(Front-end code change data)

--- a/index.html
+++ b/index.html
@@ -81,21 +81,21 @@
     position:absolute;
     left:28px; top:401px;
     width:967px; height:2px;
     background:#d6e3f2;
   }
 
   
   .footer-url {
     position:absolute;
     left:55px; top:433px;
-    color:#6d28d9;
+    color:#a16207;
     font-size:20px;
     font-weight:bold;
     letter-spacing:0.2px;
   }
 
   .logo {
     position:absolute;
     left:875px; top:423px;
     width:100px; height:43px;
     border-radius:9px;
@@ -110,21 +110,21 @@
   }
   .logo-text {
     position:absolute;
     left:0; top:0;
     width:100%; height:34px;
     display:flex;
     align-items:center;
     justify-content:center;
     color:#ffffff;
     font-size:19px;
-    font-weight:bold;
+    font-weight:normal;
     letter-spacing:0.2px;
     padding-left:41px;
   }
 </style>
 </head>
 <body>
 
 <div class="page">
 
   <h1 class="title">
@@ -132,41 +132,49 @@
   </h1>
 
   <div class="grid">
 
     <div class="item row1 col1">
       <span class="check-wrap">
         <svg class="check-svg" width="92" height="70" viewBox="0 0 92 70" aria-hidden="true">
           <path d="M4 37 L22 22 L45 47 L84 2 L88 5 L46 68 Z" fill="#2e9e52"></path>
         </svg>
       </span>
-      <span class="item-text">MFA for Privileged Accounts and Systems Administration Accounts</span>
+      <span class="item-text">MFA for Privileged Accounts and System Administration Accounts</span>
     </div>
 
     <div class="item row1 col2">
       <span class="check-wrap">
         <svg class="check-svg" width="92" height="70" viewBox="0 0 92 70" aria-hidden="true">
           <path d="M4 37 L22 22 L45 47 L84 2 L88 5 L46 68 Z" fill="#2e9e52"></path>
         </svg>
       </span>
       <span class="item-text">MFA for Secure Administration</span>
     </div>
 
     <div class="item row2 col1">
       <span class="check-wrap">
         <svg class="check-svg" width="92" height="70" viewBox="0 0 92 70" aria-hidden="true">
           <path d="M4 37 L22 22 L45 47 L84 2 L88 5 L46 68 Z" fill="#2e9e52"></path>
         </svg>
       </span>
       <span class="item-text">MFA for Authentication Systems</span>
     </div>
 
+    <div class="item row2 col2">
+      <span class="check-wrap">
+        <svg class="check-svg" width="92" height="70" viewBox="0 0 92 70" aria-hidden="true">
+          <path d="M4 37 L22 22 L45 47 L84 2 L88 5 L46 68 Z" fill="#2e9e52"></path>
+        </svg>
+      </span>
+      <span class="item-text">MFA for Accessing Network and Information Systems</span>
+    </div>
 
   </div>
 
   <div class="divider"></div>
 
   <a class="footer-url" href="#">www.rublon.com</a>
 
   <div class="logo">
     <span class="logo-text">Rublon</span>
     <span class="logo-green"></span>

TASK TO CARRY OUT: For each line shown above, write an exact copy.

COMPLETED TASK:
--- a/index.html
+++ b/index.html
@@ -81,21 +81,21 @@
     position:absolute;
     left:28px; top:401px;
     width:967px; height:2px;
     background:#d6e3f2;
   }
 
   
   .footer-url {
     position:absolute;
     left:55px; top:433px;
-    color:#6d28d9;
+    color:#a16207;
     font-size:20px;
     font-weight:bold;
     letter-spacing:0.2px;
   }
 
   .logo {
     position:absolute;
     left:875px; top:423px;
     width:100px; height:43px;
     border-radius:9px;
@@ -110,21 +110,21 @@
   }
   .logo-text {
     position:absolute;
     left:0; top:0;
     width:100%; height:34px;
     display:flex;
     align-items:center;
     justify-content:center;
     color:#ffffff;
     font-size:19px;
-    font-weight:bold;
+    font-weight:normal;
     letter-spacing:0.2px;
     padding-left:41px;
   }
 </style>
 </head>
 <body>
 
 <div class="page">
 
   <h1 class="title">
@@ -132,41 +132,49 @@
   </h1>
 
   <div class="grid">
 
     <div class="item row1 col1">
       <span class="check-wrap">
         <svg class="check-svg" width="92" height="70" viewBox="0 0 92 70" aria-hidden="true">
           <path d="M4 37 L22 22 L45 47 L84 2 L88 5 L46 68 Z" fill="#2e9e52"></path>
         </svg>
       </span>
-      <span class="item-text">MFA for Privileged Accounts and Systems Administration Accounts</span>
+      <span class="item-text">MFA for Privileged Accounts and System Administration Accounts</span>
     </div>
 
     <div class="item row1 col2">
       <span class="check-wrap">
         <svg class="check-svg" width="92" height="70" viewBox="0 0 92 70" aria-hidden="true">
           <path d="M4 37 L22 22 L45 47 L84 2 L88 5 L46 68 Z" fill="#2e9e52"></path>
         </svg>
       </span>
       <span class="item-text">MFA for Secure Administration</span>
     </div>
 
     <div class="item row2 col1">
       <span class="check-wrap">
         <svg class="check-svg" width="92" height="70" viewBox="0 0 92 70" aria-hidden="true">
           <path d="M4 37 L22 22 L45 47 L84 2 L88 5 L46 68 Z" fill="#2e9e52"></path>
         </svg>
       </span>
       <span class="item-text">MFA for Authentication Systems</span>
     </div>
 
+    <div class="item row2 col2">
+      <span class="check-wrap">
+        <svg class="check-svg" width="92" height="70" viewBox="0 0 92 70" aria-hidden="true">
+          <path d="M4 37 L22 22 L45 47 L84 2 L88 5 L46 68 Z" fill="#2e9e52"></path>
+        </svg>
+      </span>
+      <span class="item-text">MFA for Accessing Network and Information Systems</span>
+    </div>
 
   </div>
 
   <div class="divider"></div>
 
   <a class="footer-url" href="#">www.rublon.com</a>
 
   <div class="logo">
     <span class="logo-text">Rublon</span>
     <span class="logo-green"></span>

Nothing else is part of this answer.